I have people skills and I understand what it is like to run a business and be a coach and try to figure out stuff all on my own and I know that before I write a check to someone I am gonna make sure the person I am writing it to knows what they are talking about.
He would call every six to eight weeks and ask if I had a minute to talk. It was a test. When I passed that test I was given another one so that by the time he had a real issue he knew the value of my services because he’d seen tangible results from the issues I helped him with in the past.
That was about it. Until one day…………..
The phone rang. Was I available for lunch? He had, in his words, a major problem.
When I sat down he looked across the table and said “I guess I need to start paying you, huh?” That relationship lasted almost 9 years.

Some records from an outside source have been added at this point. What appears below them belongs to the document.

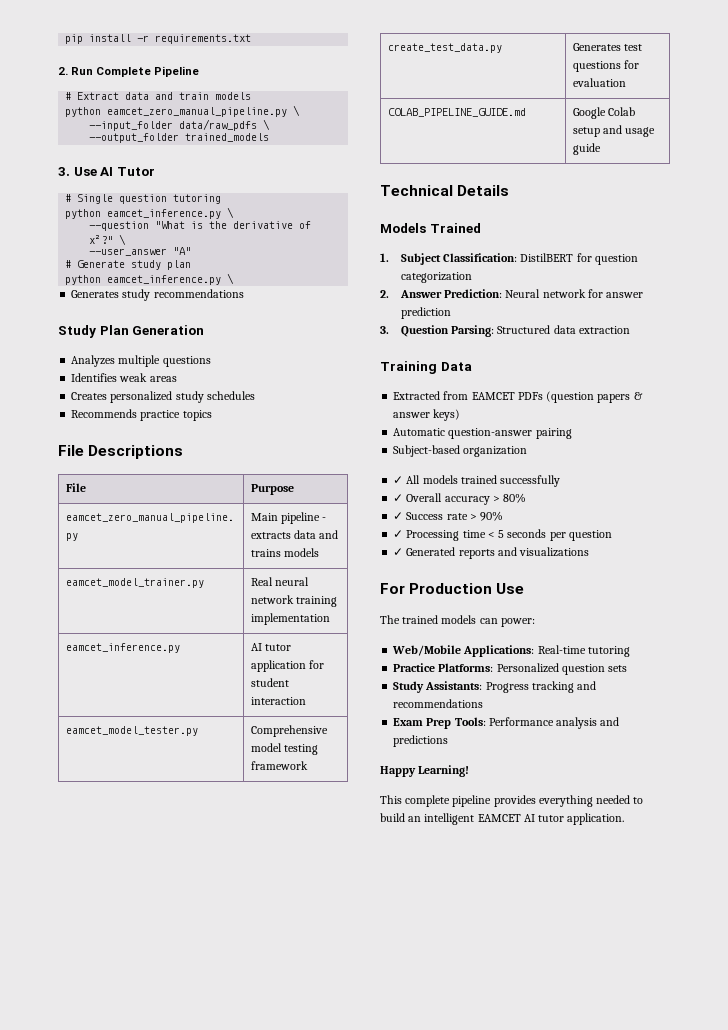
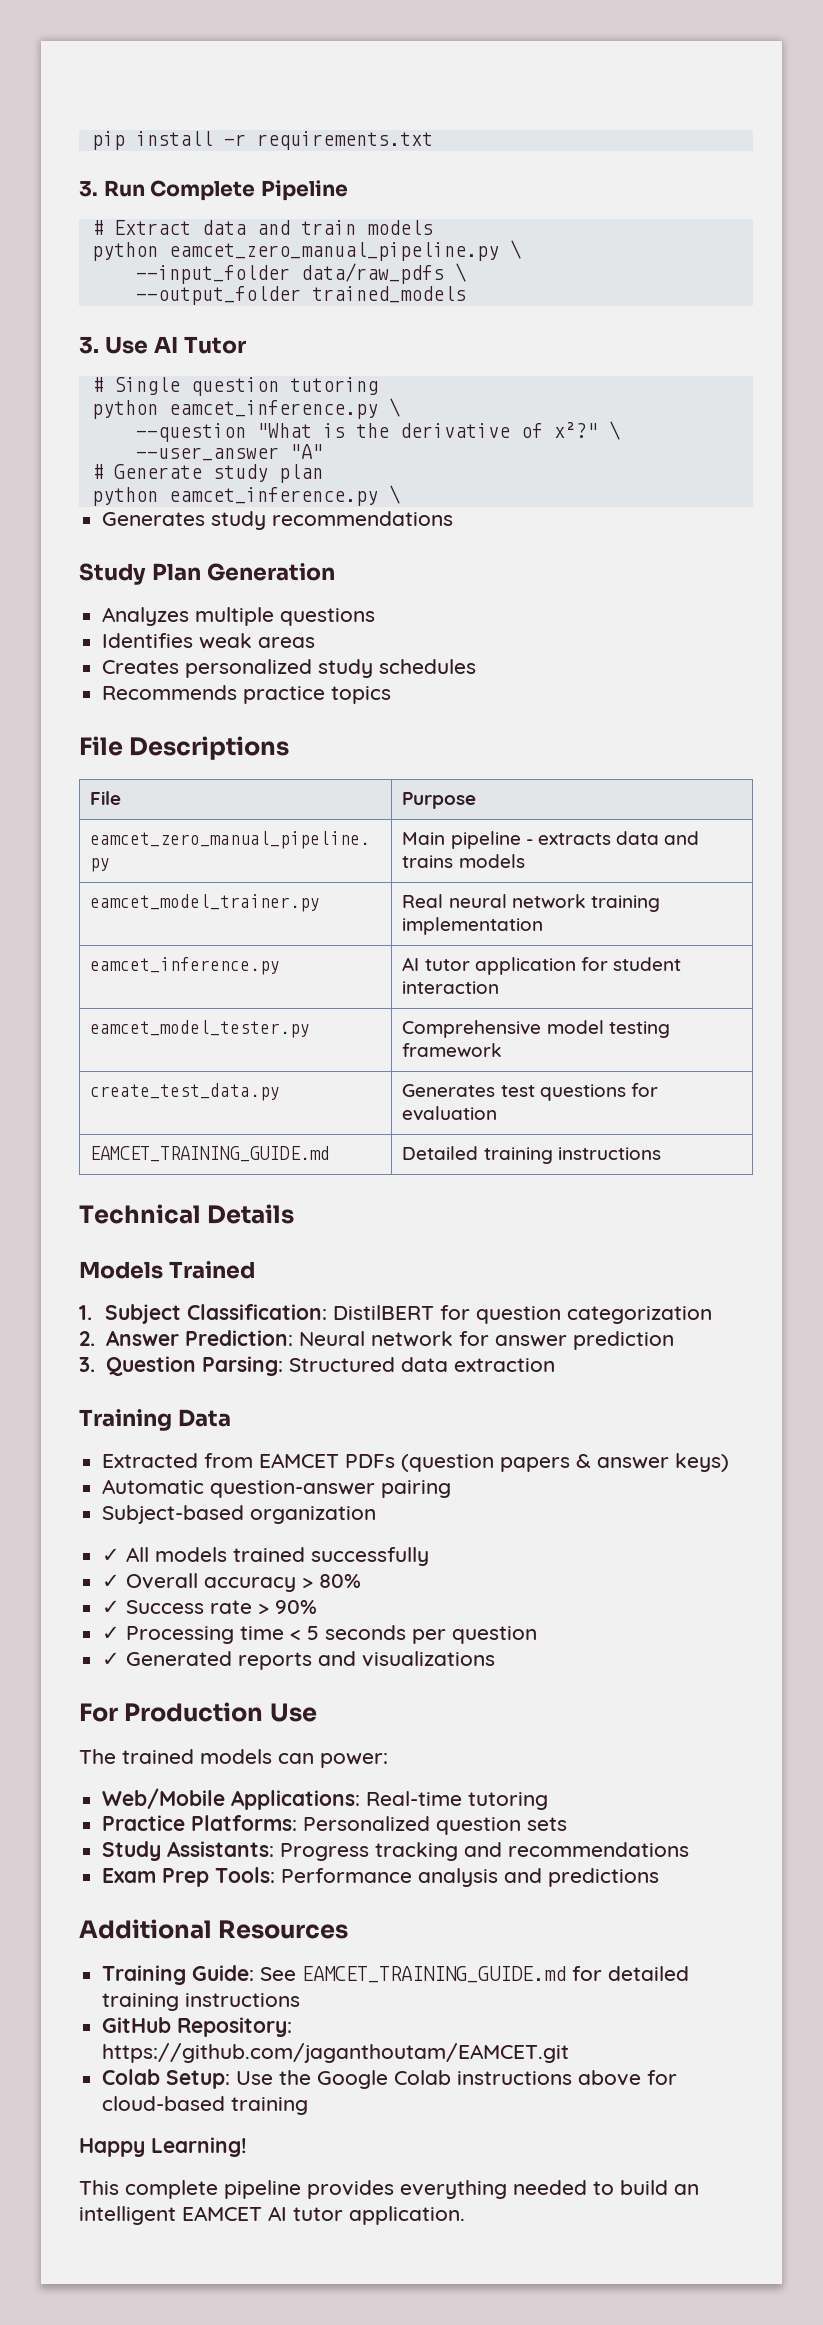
- 2. Run Complete Pipeline
+ 3. Run Complete Pipeline
- COLAB_PIPELINE_GUIDE.md | Google Colab setup and usage guide
+ EAMCET_TRAINING_GUIDE.md | Detailed training instructions
+ Additional Resources
+ Training Guide: See EAMCET_TRAINING_GUIDE.md for detailed training instructions
+ GitHub Repository: https://github.com/jaganthoutam/EAMCET.git
+ Colab Setup: Use the Google Colab instructions above for cloud-based training

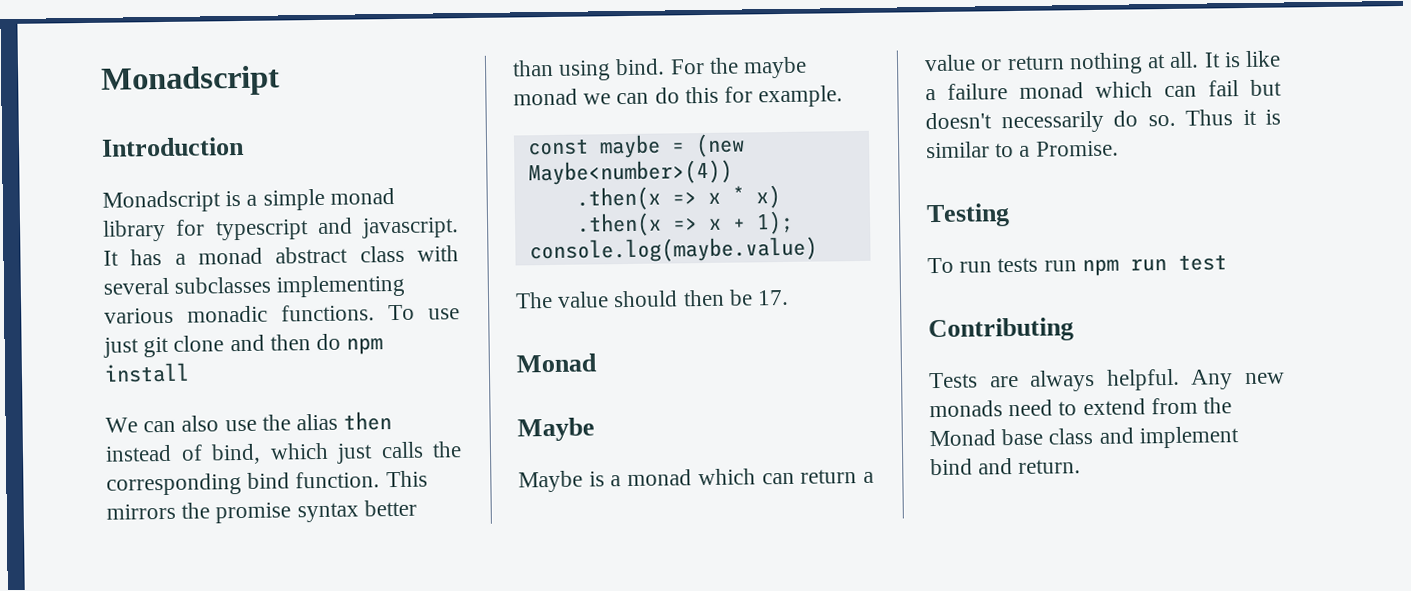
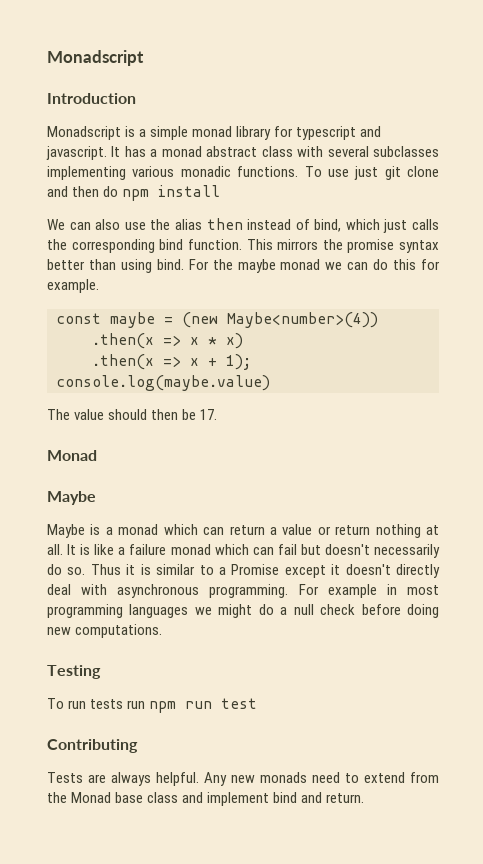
- Thus it is similar to a Promise.
+ Thus it is similar to a Promise except it doesn't directly deal with asynchronous programming. For example in most programming languages we might do a null check before doing new computations.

We don’t create trust on the golf course. It comes when people SEE our integrity in action not just hear us blather on about it. It all starts with relationships. Google recently published a report that said it takes at least 16″touches” before someone will make a purchase in the digital world. A touch can be anything from an email, to a video to a free offering. Mostly, it’s the process of building relationships.
Do you know of any successful person or company who isn’t trusted by their customers?
Me neither.
So I begin this blogging journey with the knowledge that I’m not going to end up with a million readers by the time I wake up tomorrow. I know that it takes time.
Am I anxious? Yes! But I have to tell you, the story I shared and the process I used to create a long lasting relationship was one of five or so that helped me create a successful business over time. (Please note “over time.”) It wasn’t always easy.
As I’m preparing to hit the publish button my moms voice rings in my ears and I figure it’s some advice she wants me to share.
When I’d get all excited and wanted to run out the door willy-nilly she’d stop me and day “Whoaaa Cool Your Jets.”